Getting out of the house with a baby, toddler, and a husband is an intricate and delicate process that takes serious determination. Usually, by the time Little Homie is done nursing, The Girl is whiny and ready to go down for her nap. Or, my husband B. has a work-related crisis that can’t possibly wait another hour and a half. Or, I catch a glimpse of my sloppy self in the mirror and can’t face the outside world without spending at least 30 minutes primping.
But, last week, we had a Very Important Meeting with Shlomo the Shaliach. (People making aliyah to Israel are usually assigned a representative from the Jewish Agency to help them through the process.)
See, unbeknownst to me, moving to Israel is a little more complicated than just hopping on an El Al flight in LA and arriving at Ben Gurion airport and shouting “I am a Jew! Gather me to your bosom, O Israel! I wish to return to the Holy Land!”
Still, while there is some red tape to negotiate, the process should only take a few months. But, because B. and I are notoriously disorganized, it’s taken us a bit longer.

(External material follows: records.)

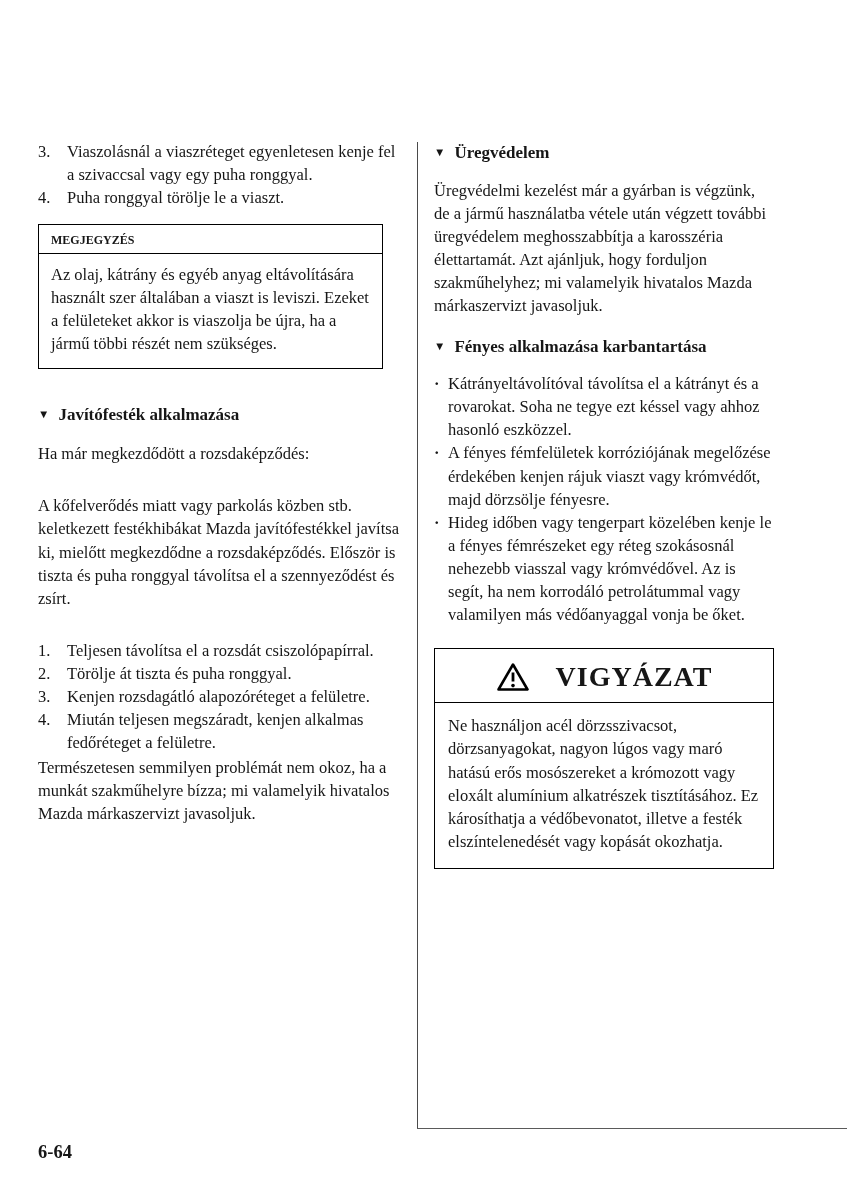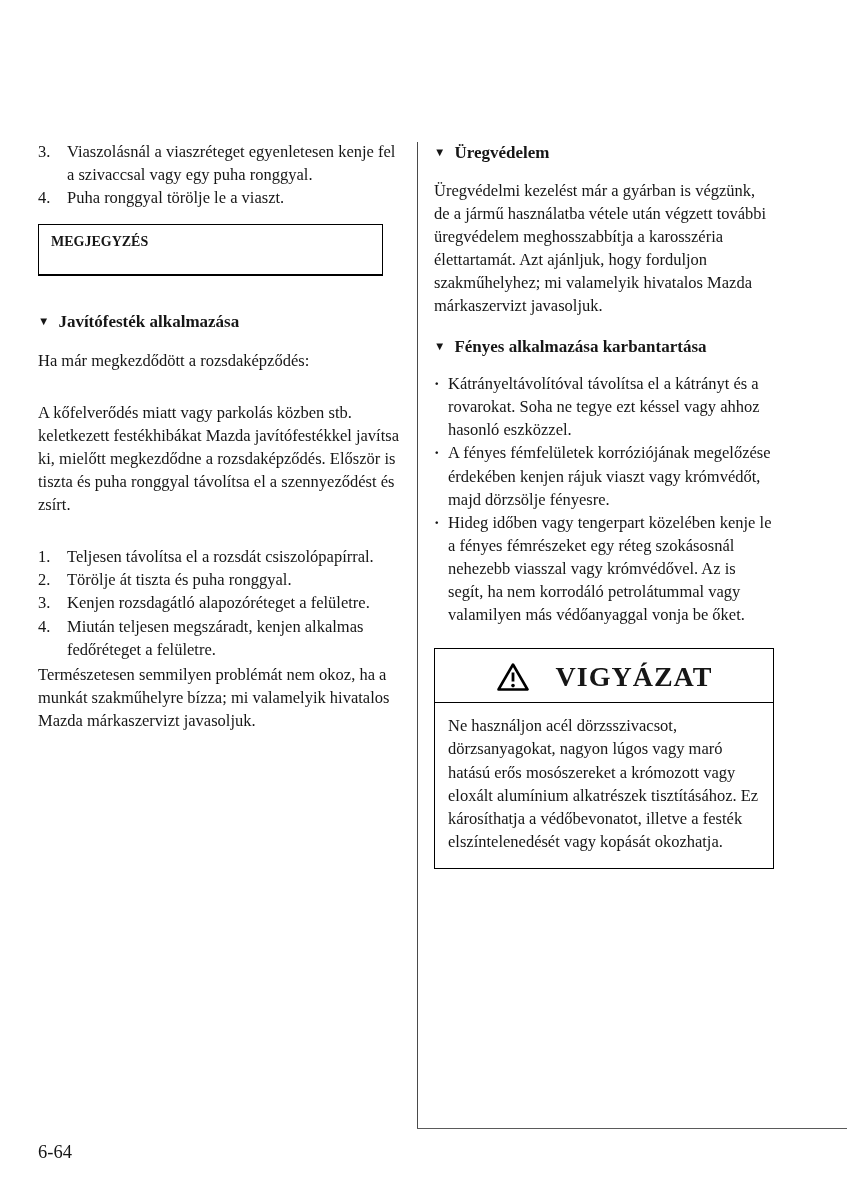--- a/index.html
+++ b/index.html
@@ -37,21 +37,21 @@
   .bullet { display: flex; }
   .bullet .mark { width: 14px; flex: none; font-weight: bold; }
   .bullet .txt { flex: 1; }
 
   
   .section-head { font-weight: bold; font-size: 17px; display: flex; align-items: baseline; }
   .section-head .marker { font-size: 11.5px; margin-right: 9px; position: relative; top: -2px; }
 
   
   .note-box { border: 1.5px solid #000; margin: 15px 17px 34px 0; }
-  .note-title { padding: 7px 12px 22px; font-weight: bold; font-size: 14px; border-bottom: 1.5px solid #000; }
+  .note-title { padding: 7px 12px 4px; font-weight: bold; font-size: 12px; border-bottom: 1.5px solid #000; }
   .note-body { padding: 9px 12px 13px; }
 
   
   .warning-box { border: 1.5px solid #000; margin-top: 22px; }
   .warning-title { display: flex; align-items: center; justify-content: center; gap: 26px; padding: 8px 4px 6px; border-bottom: 1.5px solid #000; }
   .warning-title .wtxt { font-weight: bold; font-size: 28px; letter-spacing: 1px; }
   .warning-body { padding: 11px 13px 15px; }
   .warn-icon { flex: none; display: block; }
 
   
@@ -59,21 +59,21 @@
   .touchup-head { margin: 0 0 15px; }
   .intro { margin-bottom: 29px; }
   .rust-lead { margin-bottom: 29px; }
   .steps-list { margin-bottom: 2px; }
   .cavity-head { margin: 1px 0 14px; }
   .cavity-body { margin-bottom: 18px; }
   .metal-head { margin: 0 0 13px; }
   .metal-list { margin-bottom: 0; }
 
   
-  .footer { position: absolute; left: 38px; top: 1142px; font-weight: normal; font-size: 18.5px; }
+  .footer { position: absolute; left: 38px; top: 1142px; font-weight: bold; font-size: 18.5px; }
 </style>
 </head>
 <body>
 
 <div class="page">
 
 
   <div class="columns body-text">
 
     <div class="col-left">
@@ -84,20 +84,21 @@
           <span class="txt">Viaszolásnál a viaszréteget egyenletesen kenje fel a szivaccsal vagy egy puha ronggyal.</span>
         </div>
         <div class="li">
           <span class="num">4.</span>
           <span class="txt">Puha ronggyal törölje le a viaszt.</span>
         </div>
       </div>
 
       <div class="note-box">
         <div class="note-title">MEGJEGYZÉS</div>
+        <div class="note-body">Az olaj, kátrány és egyéb anyag eltávolítására használt szer általában a viaszt is leviszi. Ezeket a felületeket akkor is viaszolja be újra, ha a jármű többi részét nem szükséges.</div>
       </div>
 
       <div class="section-head touchup-head">
         <span class="marker">▼</span>
         <span>Javítófesték alkalmazása</span>
       </div>
 
       <p class="para rust-lead">Ha már megkezdődött a rozsdaképződés:</p>
 
       <p class="para intro">A kőfelverődés miatt vagy parkolás közben stb. keletkezett festékhibákat Mazda javítófestékkel javítsa ki, mielőtt megkezdődne a rozsdaképződés. Először is tiszta és puha ronggyal távolítsa el a szennyeződést és zsírt.</p>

The good news is we’re finally getting it together, and we were ready to hand over the stories of our lives on paper (our marriage and birth certificates all affixed with the appropriate apostiles, our passports, medical histories, proof of Jewishness, etc….) to Shlomo the Shaliach.
We arranged an appointment with him for the day of erev Rosh Hashana. Through sheer force of will we got to Shlomo the Shaliach’s office on time. We pushed our spaceship of a double stroller through security. Shlomo the Shaliach was late. I sighed and glanced meaningfully at the clock. (“He’s running on Israeli standard time. Better get used to it” another shaliach in the office laughed.)
Ten minutes later, Shlomo the Shaliach arrived in a flurry of apologies, and a plate brimming with apples and honey to welcome the New Year. And as I felt my annoyance slacken, I smiled. We all gathered in the small corner office, facing East toward Downtown, toward the mountains, and toward Jerusalem, and dipping the crisp apples in the sticky honey, we feasted, savoring the sweet moment.